Georgetown to divest endowment from coal companies
Georgetown University’s board of directors approved a plan Thursday to divest its endowment from coal companies.
The Washington, D.C., university said its endowment — worth $1.5 billion — does not include many investments in coal to begin with, but that divesting now, and taking steps to prevent future investments, aligns with the school’s Jesuit background.
{mosads}“The work of understanding and responding to the demands of climate change is urgent and complex,” Georgetown President John DeGioia said in a statement. “It requires our most serious attention. As a university community, we can best respond to this evolving and ongoing challenge when we acknowledge the tensions embedded in this work — and the variety of perspectives that are present in this moment.”
Georgetown University Fossil Free, a student-led campaign to convince the school to divest its fossil fuel holdings, said the new policy doesn’t go far enough. The group had hoped Georgetown would end its investments in the 200 companies with the largest oil, gas and coal reserves, and it said the school’s decision to divest only from companies directly tied to coal “is not a victory.”
“If the Board had made their decision for principally moral reasons, then they would have supported full divestment from both direct and commingled funds from coal, oil and gas companies,” the group said in a statement.

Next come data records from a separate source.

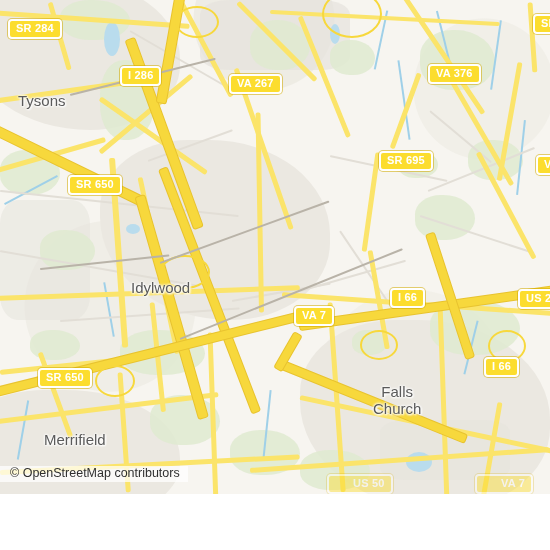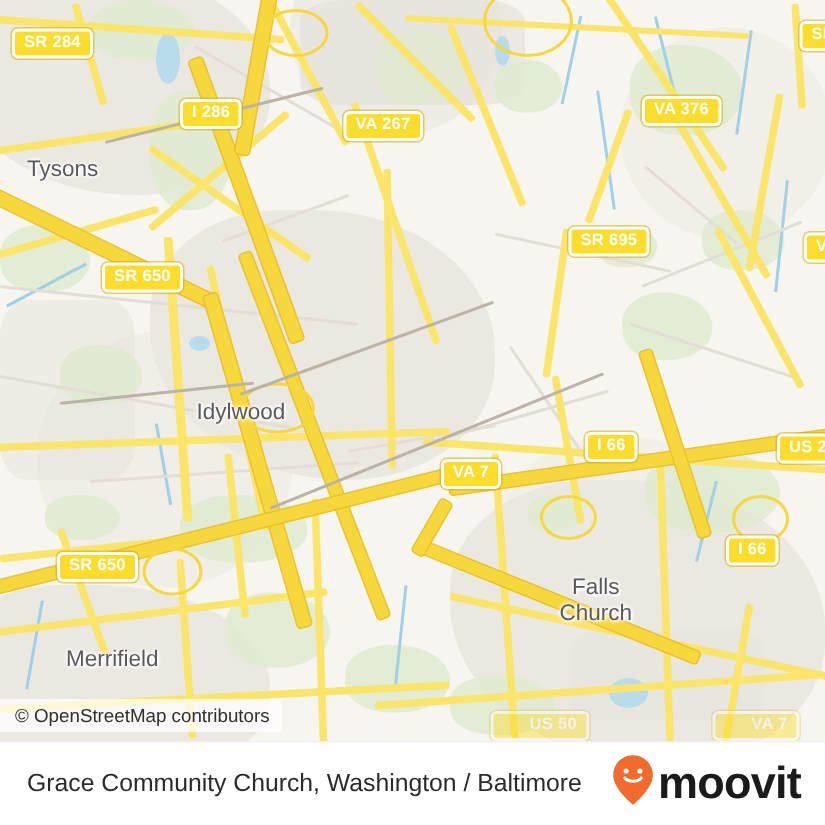"Tysons" div.place { top: 104px -> 92px }
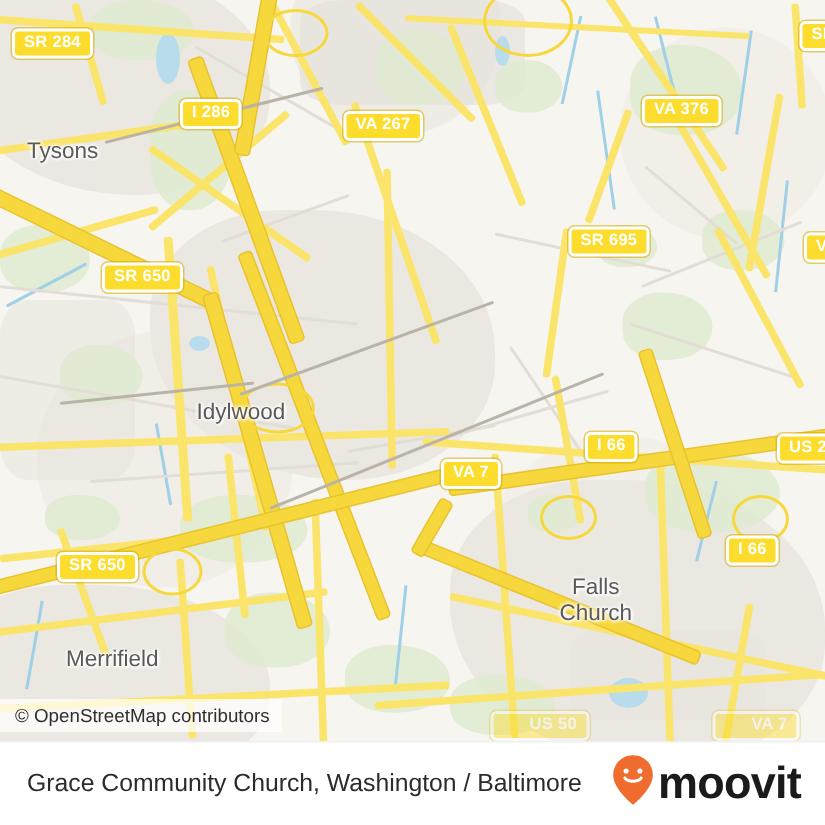"Idylwood" div.place { top: 266px -> 279px }
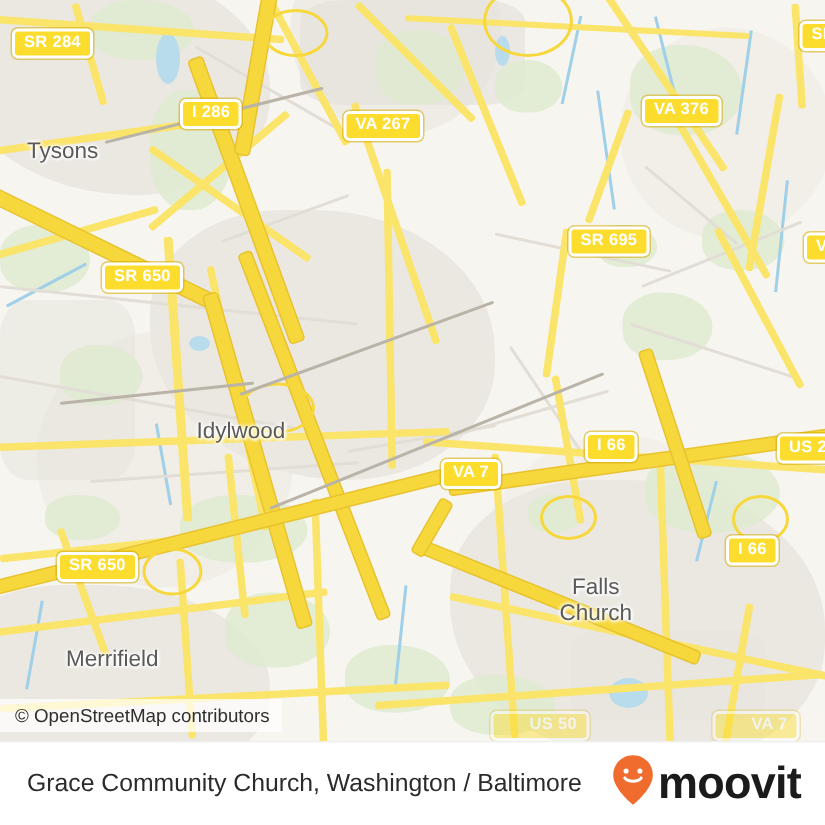"© OpenStreetMap contributors" #attrib { align-items: center -> none; height: 22px -> 16px }
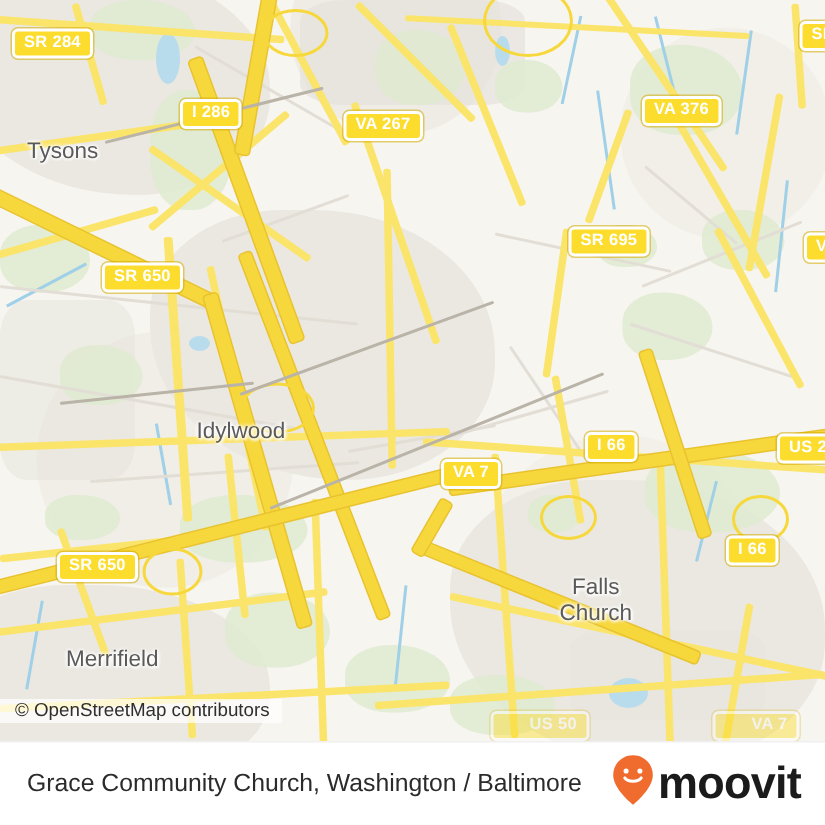"Grace Community Church, Washington /" div { html: <div> <div>Grace Community Church, Washington / Baltimore</div> <div> <span> <svg> <path></path> <circle></circle> <circle></circle> <path></path> </svg> </span> <span>moovit</span> </div> </div> -> none }
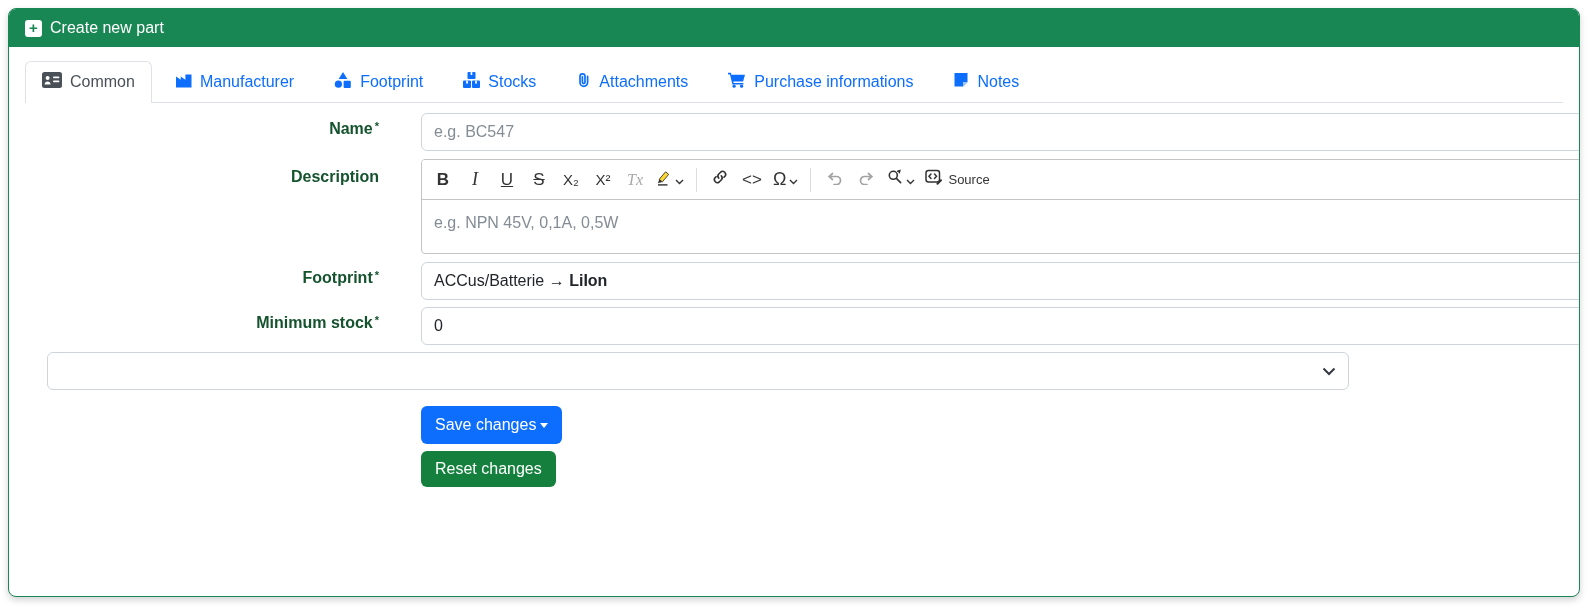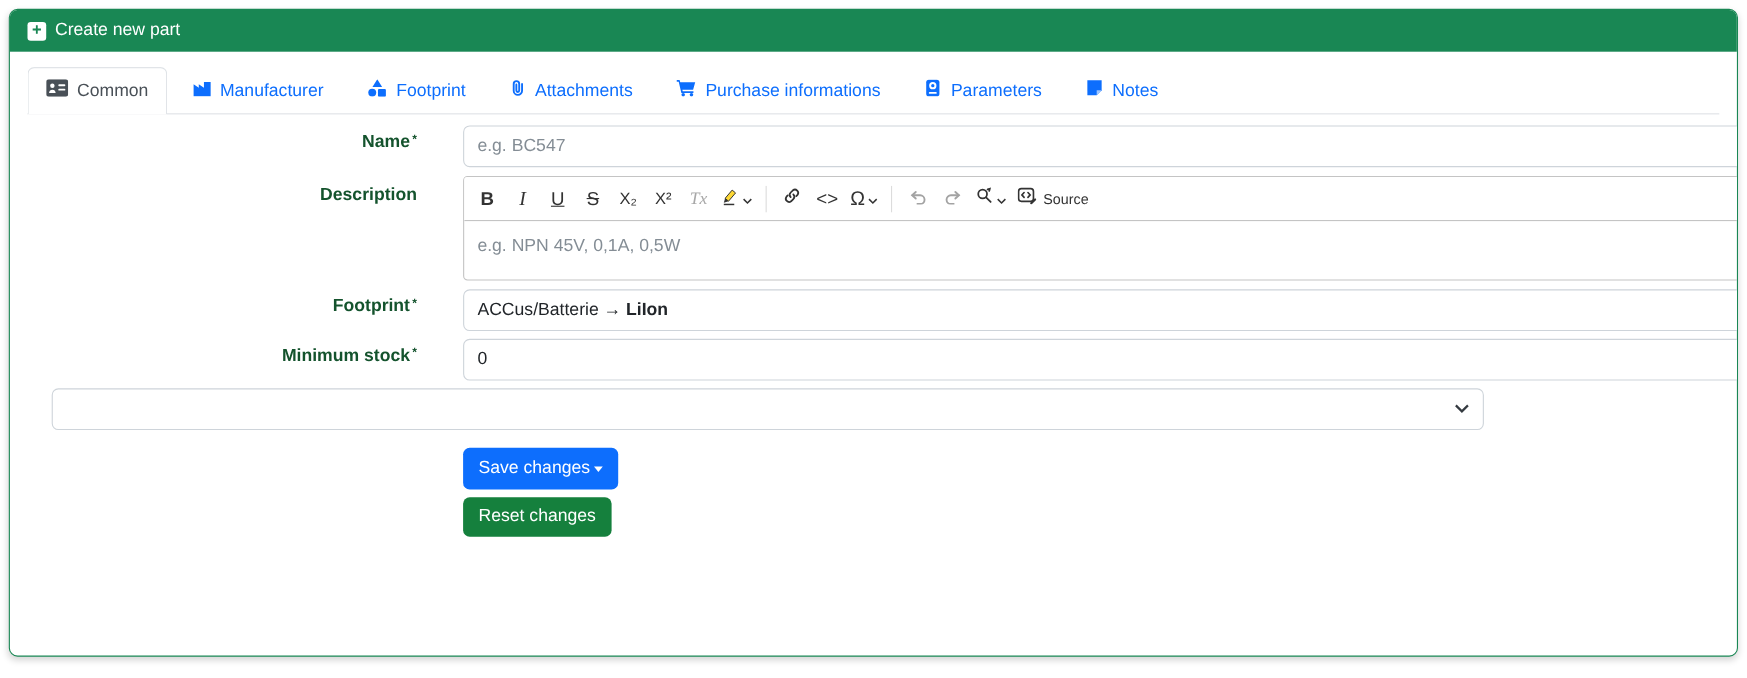"Stocks" button.nav-link { html: none -> <button> <span> <svg> <rect></rect> <rect></rect> <rect></rect> <rect></rect> <rect></rect> <rect></rect> </svg> </span> <span>Stocks</span> </button> }
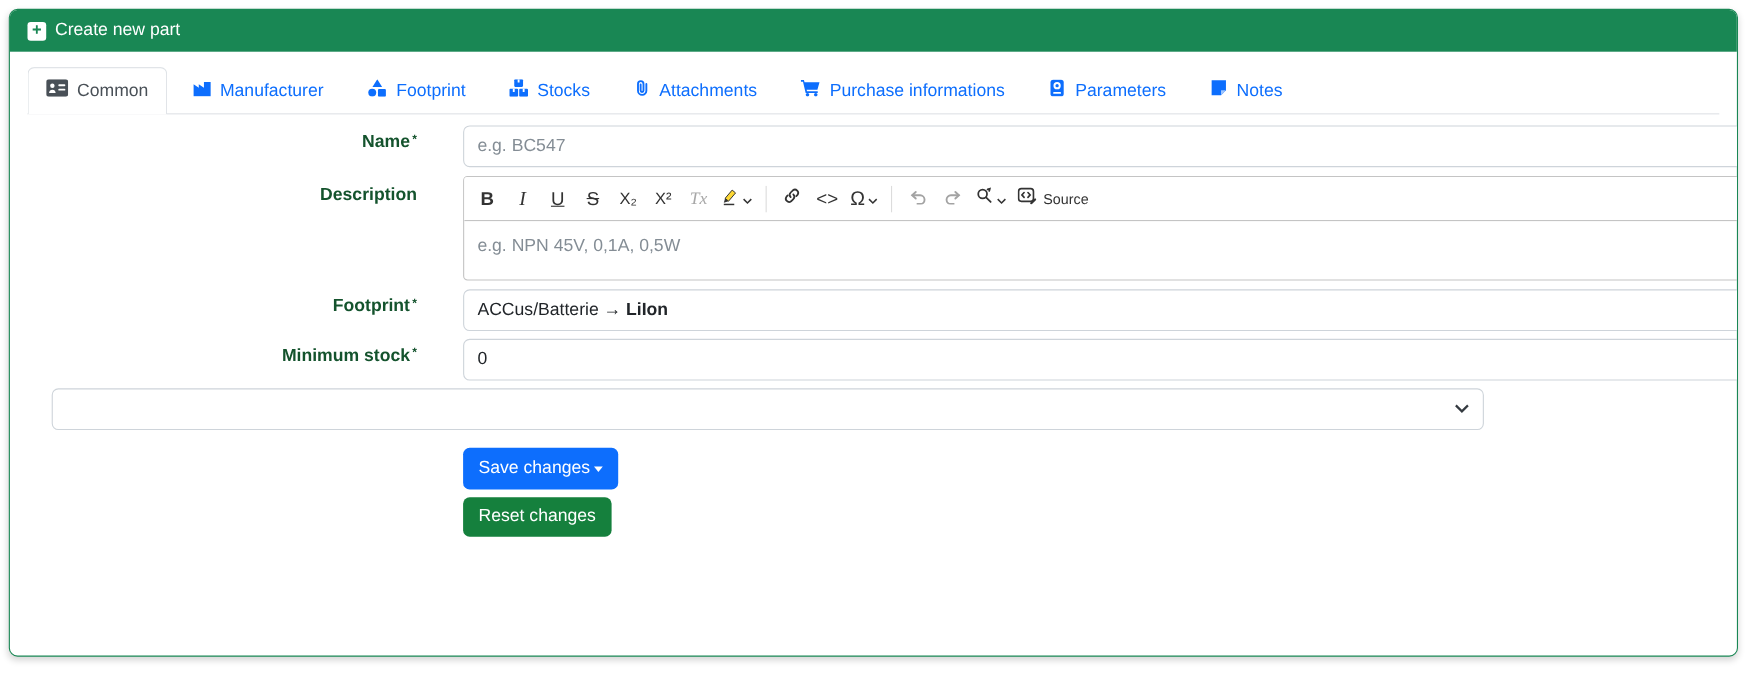"Parameters" button.nav-link { html: <button> <span> <svg> <rect></rect> <circle></circle> <circle></circle> <rect></rect> </svg> </span> <span>Parameters</span> </button> -> none }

“If Georgetown understands coal investments to be immoral, the only reason not to divest from commingled funds which include coal would be because doing so is more logistically difficult than divesting from direct investments, a meager excuse considering the urgency of the climate crisis.”
A spokesman for the Independent Petroleum Association of America said the group would have preferred Georgetown reject any level of divestment — as Santa Clara University did on Monday — but he said “no honest activist will consider this a victory.”
“I think what you have is a school that took a really hard look at the divestment question and ended up concluding, like the vast majority of other institutions being solicited by activists, that divesting from oil and gas is a really bad idea,” Matt Dempsey said.